MSU Researchers Find Nanobubbles may Hold a Key to Quantum Technologies

By Rachel Hergett, MSU News Service

BOZEMAN — Researchers from Montana State University, working with colleagues at Columbia University, have made a breakthrough in the science of materials used for quantum information technologies with a study involving two-dimensional materials and individual photons of light.

Nicholas Borys, an assistant professor in the Department of Physics in the College of Letters and Science, and frequent collaborator James Schuck, an associate professor of mechanical engineering at Columbia University's Engineering School in New York, have been conducting research into 2D materials — that is, materials with atoms arrayed in a single layer — since a flurry of research findings in 2015 showed sources within the materials that emit light one photon at a time.

But findings then weren’t able to determine why this single-photon release was happening, which would be key to further development of the materials for use in quantum technologies that work on the single-photon level, Borys explained. Single-photon emitters in 2D materials would be more easily integrated into devices than those made of other, more complex materials.

“We are trying to identify the functional materials for technologies down the road,” Borys said. “There’s lots of promise for quantum computing, quantum communications and quantum sensing.”

For single-photon emission, a major problem is that it occurs on very small length scales.

“This makes it difficult to understand what specifically in the material results in the single-photon emission,” said Tom Darlington, the study’s lead author and a post-doctoral researcher with Schuck. "You need light to observe these states, but their sizes are so small that they can't be studied with standard microscopes.”

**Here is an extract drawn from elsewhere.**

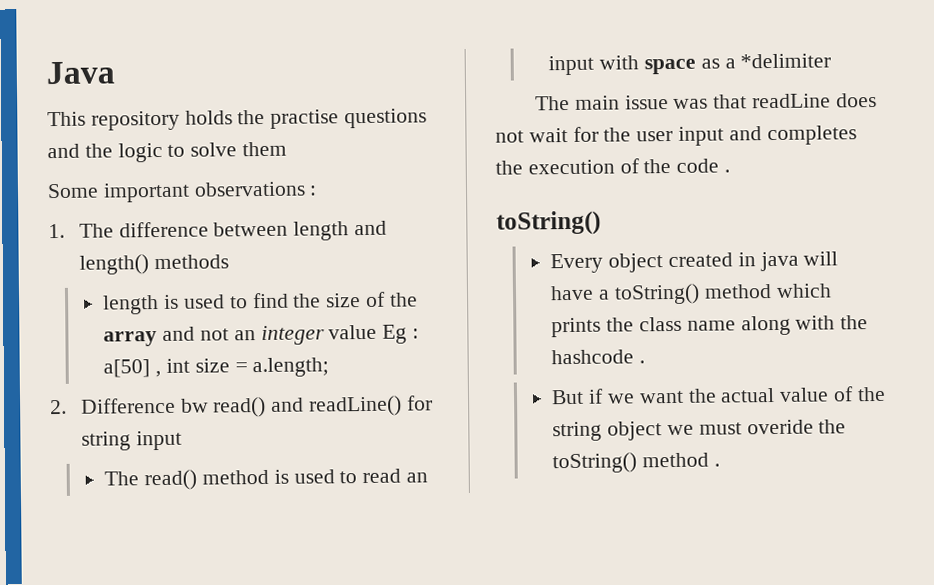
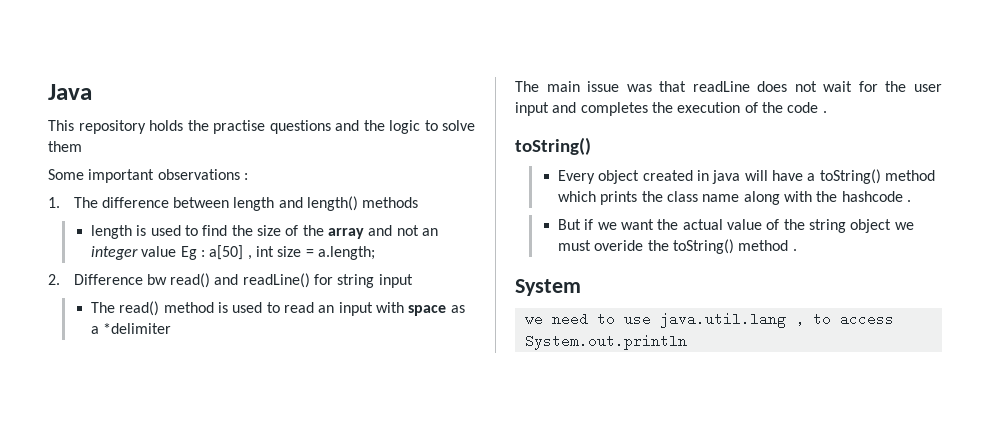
(721, 465) none -> [515,279,581,296] [524,312,894,328] [524,334,687,350] // System // we need to use java.util.lang , to access System.out.println

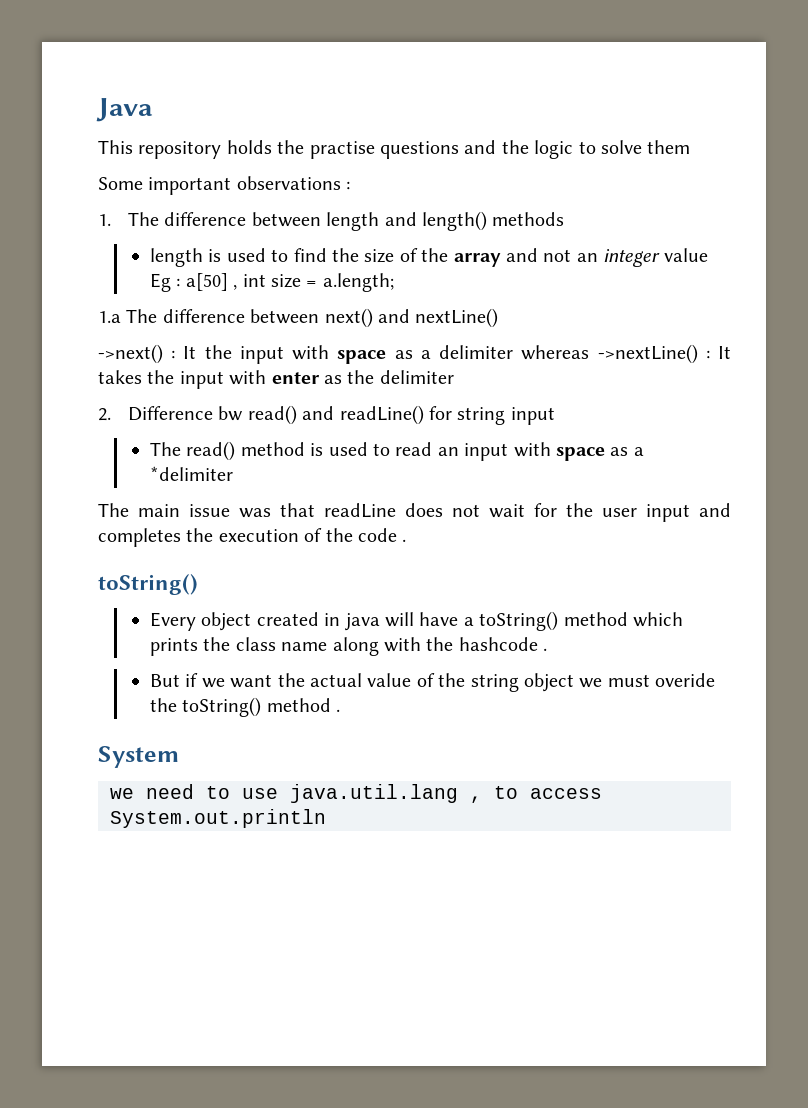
(376, 253) none -> [98,308,499,328] [98,344,731,364] [98,370,454,389] // 1.a The difference between next() and nextLine() // ->next() : It the input with space as a delimiter whereas ->nextLine() : It takes the input with enter as the delimiter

Instead, they used nano-optical microscopy, which can be 30 times more sensitive than traditional microscopy. That method allowed Borys, Darlington and Schuck to directly image potential single-photon emitters around nanobubbles in tungsten diselenide, which is a stable 2D semiconductor composed of one layer of tungsten atoms sandwiched between two layers of selenium atoms.

The scientists’ results were published Monday as “Imaging strain-localized excitons in nanoscale bubbles of monolayer WSe2 at room temperature” in the journal Nature Nanotechnology.

“Our results mean that fully tunable, room-temperature single-photon emitters are now within our grasp, paving the way for controllable — and practical — quantum photonic devices,” Schuck said.

The nanobubbles, typically ultrasmall pockets of fluid or gas that get trapped between layers of 2D materials, create strain in the 2D material and lead to a ring of wrinkles around the edge. Picture strain as the flex of a rubber balloon, Borys explained. Press on the balloon and it gives. It becomes more translucent. Similarly, strain in 2D materials is a stretching of the atomic bonds that changes the electronic and optical properties of the material.

Conventional models say light should be released at the center of the nanobubble, at the apex of its curve where the strain is at a maximum. But a 2019 study led by Frank Jahnke at Germany’s Institute for Theoretical Physics predicted wrinkles at the edges of the strained area could create space to emit single photons. Borys and Schuck’s research corroborated Jahnke’s theoretical models. It also shows that strain, not imperfections in the crystalline structure of the material, elicits this single-photon emitting behavior.

For the most recent study, the data from nano-optical microscopes was fed directly into Jahnke’s numerical calculations, showing a strong correlation between the sites of single-photon emitters and the edge wrinkles. Some agreement was expected, but Borys said he was amazed that the two worked so strongly together.

“We have basically a new understanding of how strain controls the light-emitting properties in 2D materials,” Borys said. “It also demonstrates the power of combining this sophisticated, microscopy technique with its complement in numerical calculations. The results emerge from a nearly one-of-a-kind synergy between cutting-edge theoretical calculations with cutting-edge experimental work.”

Borys and Schuck will build on this new understanding to develop controllable and tailorable single-photon emitters from 2D materials as well as even more sophisticated non-classical sources of light.

“We have new many new routes to explore for controllably generating quantum states of light using 2D material,” Borys said.

Borys and Schuck will build on this new understanding to develop controllable and tailorable single-photon emitters from 2D materials as well as even more sophisticated non-classical sources of light.

“We have new many new routes to explore for controllably generating quantum states of light using 2D materials,” Borys said.